Stadium in Hednesford, Staffordshire, England

Keys Park is the home of the Hednesford Town Football Club, and is situated on Keys Park Road in the town of Hednesford, Staffordshire. The club previously played at the Cross Keys, a ground situated behind the pub of the same name between 1902 and 1995. Before that, they played their home matches at The Tins, a ground situated behind what is now the Hedgeford Arms pub in the town.

The stadium was completed during the summer of 1995, at a cost of £1.3 million. Its original capacity was set at 3,500; a smart main stand housing changing rooms, club offices and social facilities, a shallow uncovered terrace on the Wimblebury side of the ground and two identical covered terraces at either end of the ground.

The stadium was first used in a friendly game against Walsall in July of that year. Keys Park was officially opened by Sir Stanley Matthews later that year, in a ceremony that included a friendly against Wolverhampton Wanderers.

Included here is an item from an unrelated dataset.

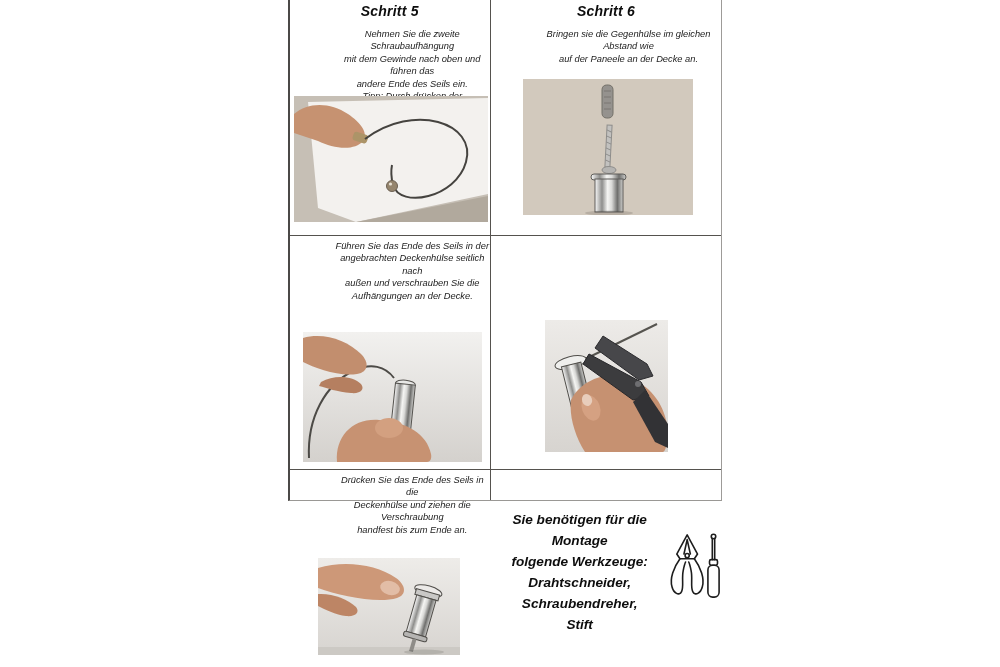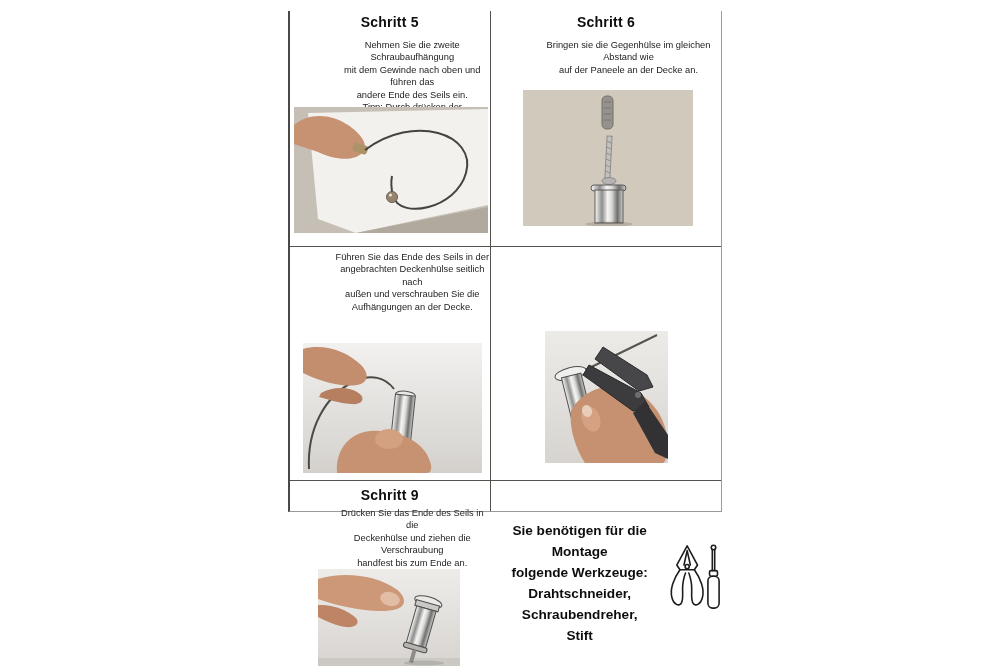"Schritt 5" .sheet { font-style: none -> italic; top: 11px -> 0 }
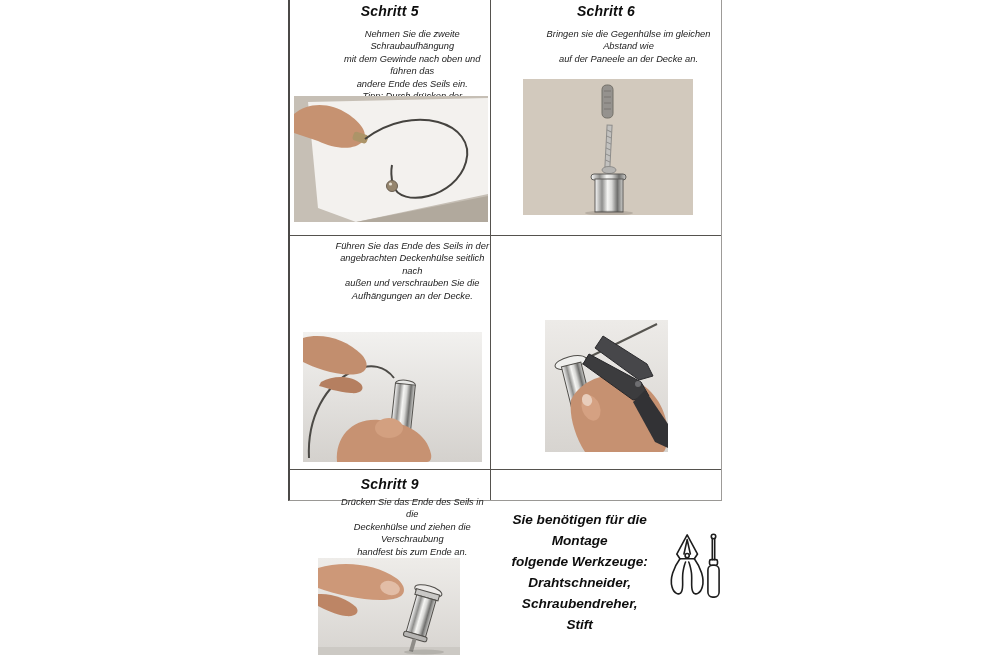"Schritt 9" h2.title { html: <h2>Schritt 9</h2> -> none }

In January 1997, Keys Park saw over 3,000 people witness the Pitmen's 1–0 win over York City in the FA Cup Third Round. During the following season, three sides of the ground were developed; the Heath Hayes End was converted into a 1,000 capacity open terrace, whilst the Wimblebury side was turned into a large uncovered terrace. Seating was installed at the previously terraced Hednesford End to raise the ground capacity over the 6,000 needed for a grade 'A' rating by the Football League, which was granted in 1998.

Despite relegation from the Football Conference in 2001, the club proceeded with its plans to make the stadium covered on all four sides, and with the help of a Football Association grant, the club installed roofs on each of the uncovered terraces at the Heath Hayes End and on the Wimblebury Terrace.

The Northern Premier League Play-Off Final between Hednesford and F.C. United of Manchester on 11 May 2013 saw a new record with a crowd of 4,412 people to watch the Pitmen win 2-1 and promotion to the Conference North.

November 2024 saw the club install a digital scoreboard in the corner of the ground situated between the Hednesford End and Wimblebury Terrace.

A new attendance record was set on 3 May 2025, when 4,701 people saw Hednesford win the Northern Premier Division One West playoff final 2-0 against Congleton Town.

2025 saw further renovations on and off the pitch, with a state of the art hybrid pitch installed, along with new pitchside barriers, solar panels on the roofs of both the Main Stand and the Wimblebury Terrace and LED digital advertising boards on three sides of the pitch.

The attendance record was broken again on 27 Dec 2025 when 4,784 saw a 1-1 draw between Hednesford and F.C. United of Manchester in the Northern Premier League Premier Division.